The client was adamant. He didn’t want birth control covered and he didn’t want abortion. And because he had over fifty employees and because the year was 1991, I could get his group health insurance policy issued to his specifications. Was this a decision based upon his values and personal religious beliefs? Not hardly. The elimination of these benefits reduced his premium. He was not concerned about the needs of his female employees. The spouses and children of his male employees were not his problem. His daughter-in-laws could afford birth control pills and his granddaughters were still in elementary school.
If that same conversation were held today, his request would be couched with religious overtones. But truth be told, he would have pretended to have been Catholic if it would have saved him 2%.
The Sunday Plain Dealer had a half dozen letters to the editor about the recent lawsuit. A group of forty-three Catholic organizations including the archdioceses of New York and Washington, the University of Notre Dame and Catholic University of America, are suing to block requirements of the Patient Protection and Affordable Care Act to provide birth control, IUD’s, and the morning after pill. The letters feature Catholics defining Catholicism, Catholics attacking anyone out of step with the current Pope, and Catholics clarifying their belief that theirs is the only true version of Christianity.
As a non-Catholic, non-Christian, I have the opportunity to observe what appears to be a lot of heat, but very little light.
The fun part of this is that the PPACA does not guarantee these benefits, just the fight.
Free Preventive Care, no copays, deductibles, or coinsurance, is a key element of the Patient Protection and Affordable Care Act. It is the Obama administration and Kathleen Sebelius, the Secretary of Health and Human Services, who chose to define birth control pills, IUD’s, and the morning after pill as part of Preventive Care. That was a deliberate choice.
But when it comes to the PPACA, almost everyone is pro-choice.

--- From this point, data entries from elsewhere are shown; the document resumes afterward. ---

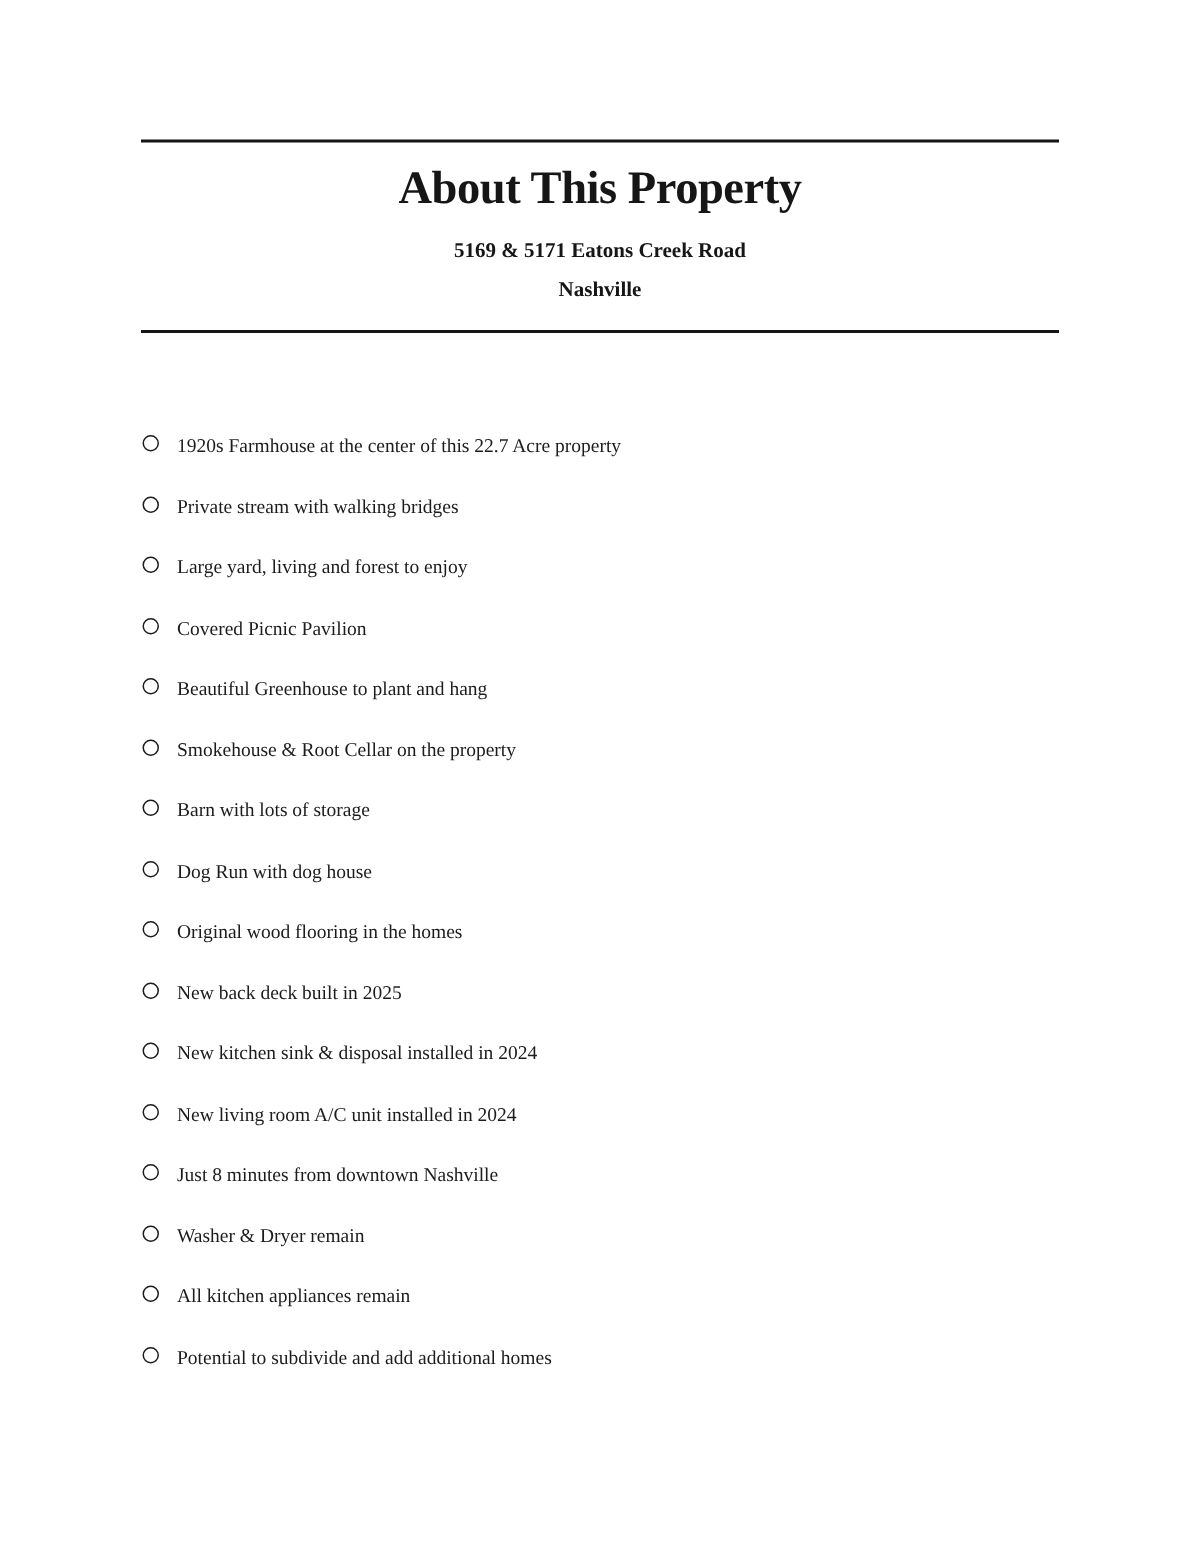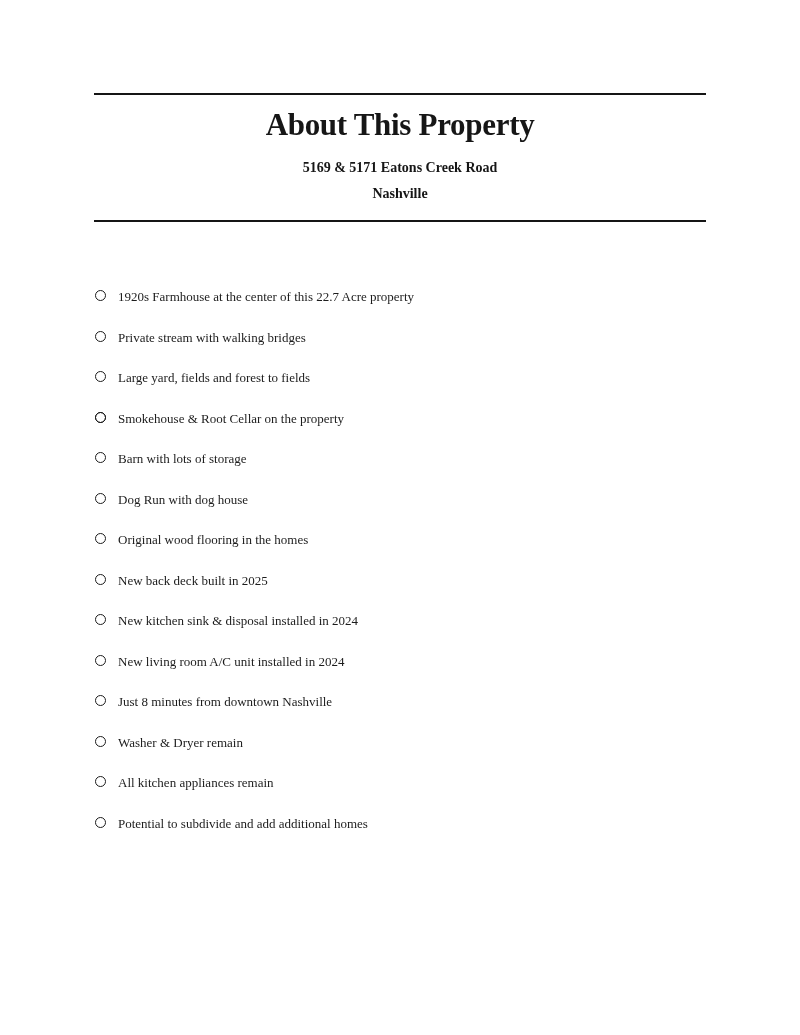--- a/index.html
+++ b/index.html
@@ -91,7 +91,7 @@
 
       <li class="feature">
         <span class="bullet"></span>
-        <span>Large yard, fields and forest to fields</span>
+        <span>Large yard, living and forest to enjoy</span>
       </li>
 
       <li class="feature">

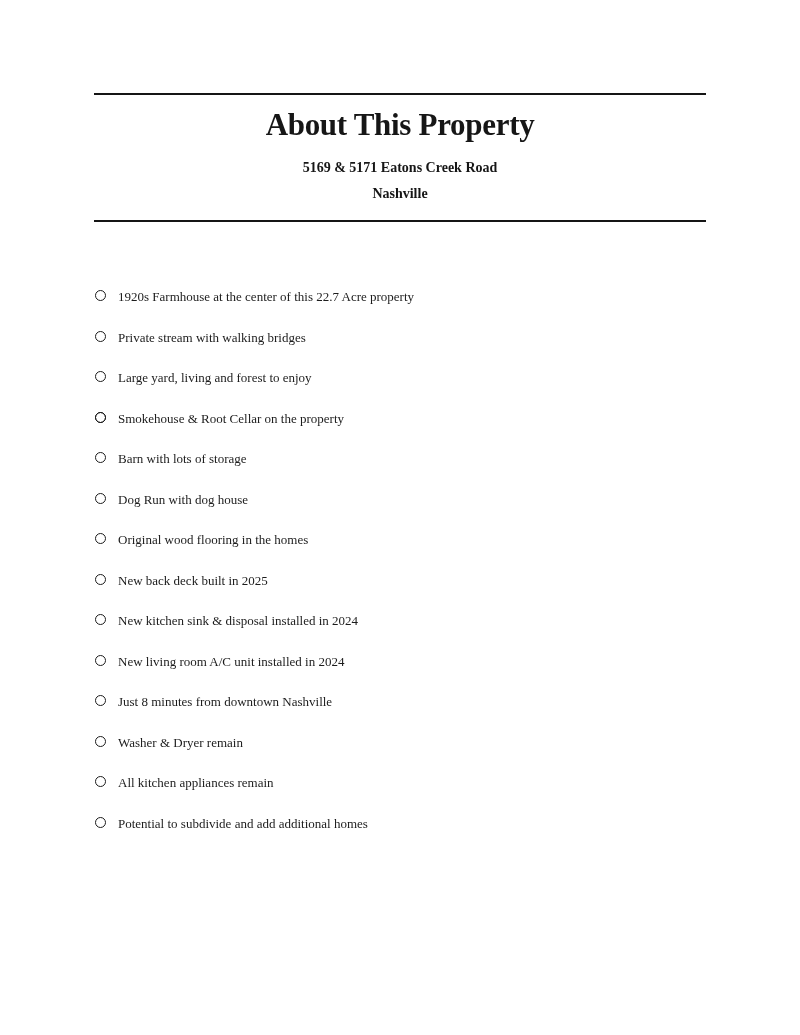--- a/index.html
+++ b/index.html
@@ -96,6 +96,7 @@
 
       <li class="feature">
         <span class="bullet"></span>
+        <span>Covered Picnic Pavilion</span>
       </li>
 
 

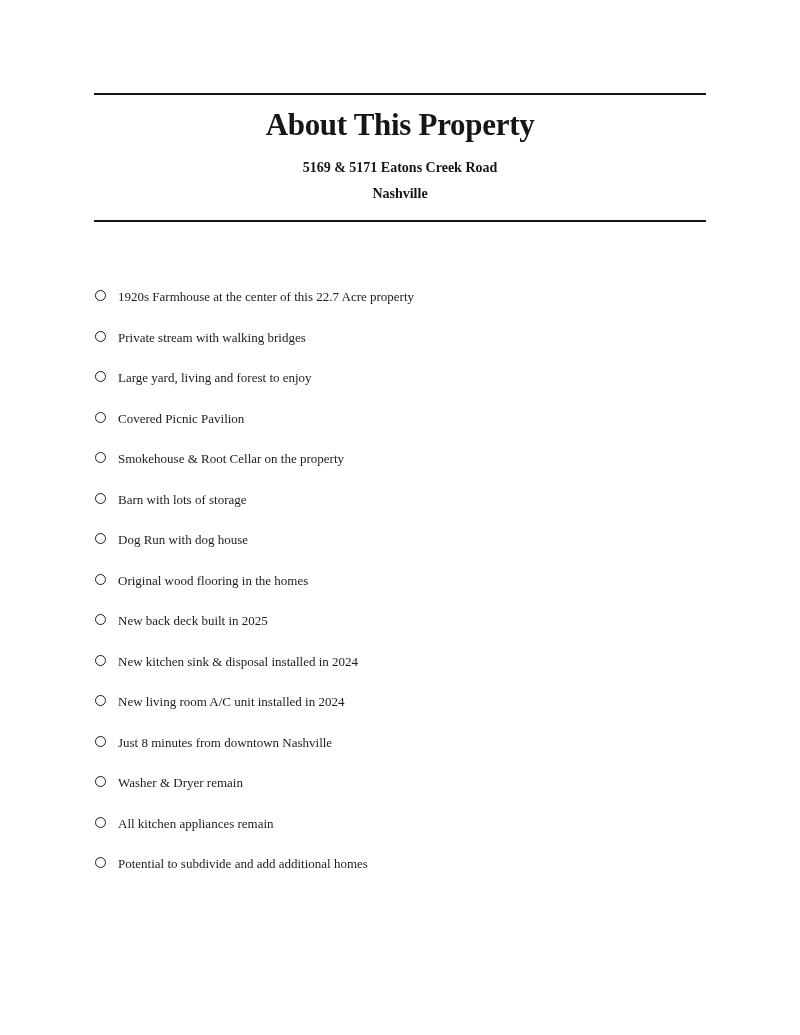--- a/index.html
+++ b/index.html
@@ -99,6 +99,10 @@
         <span>Covered Picnic Pavilion</span>
       </li>
 
+      <li class="feature">
+        <span class="bullet"></span>
+        <span>Beautiful Greenhouse to plant and hang</span>
+      </li>
 
       <li class="feature">
         <span class="bullet"></span>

The Democrats chose to ignore the parts they don’t like. Republicans choose to ignore the parts that they once endorsed or created.

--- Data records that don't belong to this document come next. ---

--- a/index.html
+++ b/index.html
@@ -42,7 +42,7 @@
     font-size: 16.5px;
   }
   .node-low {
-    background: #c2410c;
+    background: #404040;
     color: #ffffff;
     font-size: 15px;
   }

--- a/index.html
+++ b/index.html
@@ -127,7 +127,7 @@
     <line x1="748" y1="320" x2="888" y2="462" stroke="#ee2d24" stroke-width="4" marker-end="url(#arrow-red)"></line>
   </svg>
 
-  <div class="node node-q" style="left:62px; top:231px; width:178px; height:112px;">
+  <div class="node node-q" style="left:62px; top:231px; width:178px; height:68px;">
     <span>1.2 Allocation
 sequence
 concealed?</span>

Are there people truly offended by the birth control provision or the individual mandate? Of course. But like my client of twenty years ago, much of this appears to be convenient agitation. They don’t want to implement the program and this is the excuse du jour. There are costs involved with any improvement in access to care or treatment. In our system, it will be the employers who will bear that burden. There are also some Americans who will disagree with this President no matter what. Some of those people are now, for the first times in their lives, rooting for Notre Dame.
Will the Supreme Court drop-kick the individual mandate? Will the Catholic Church have its day in court? Your guess is as good as mine.
I still contend that none of this really matters.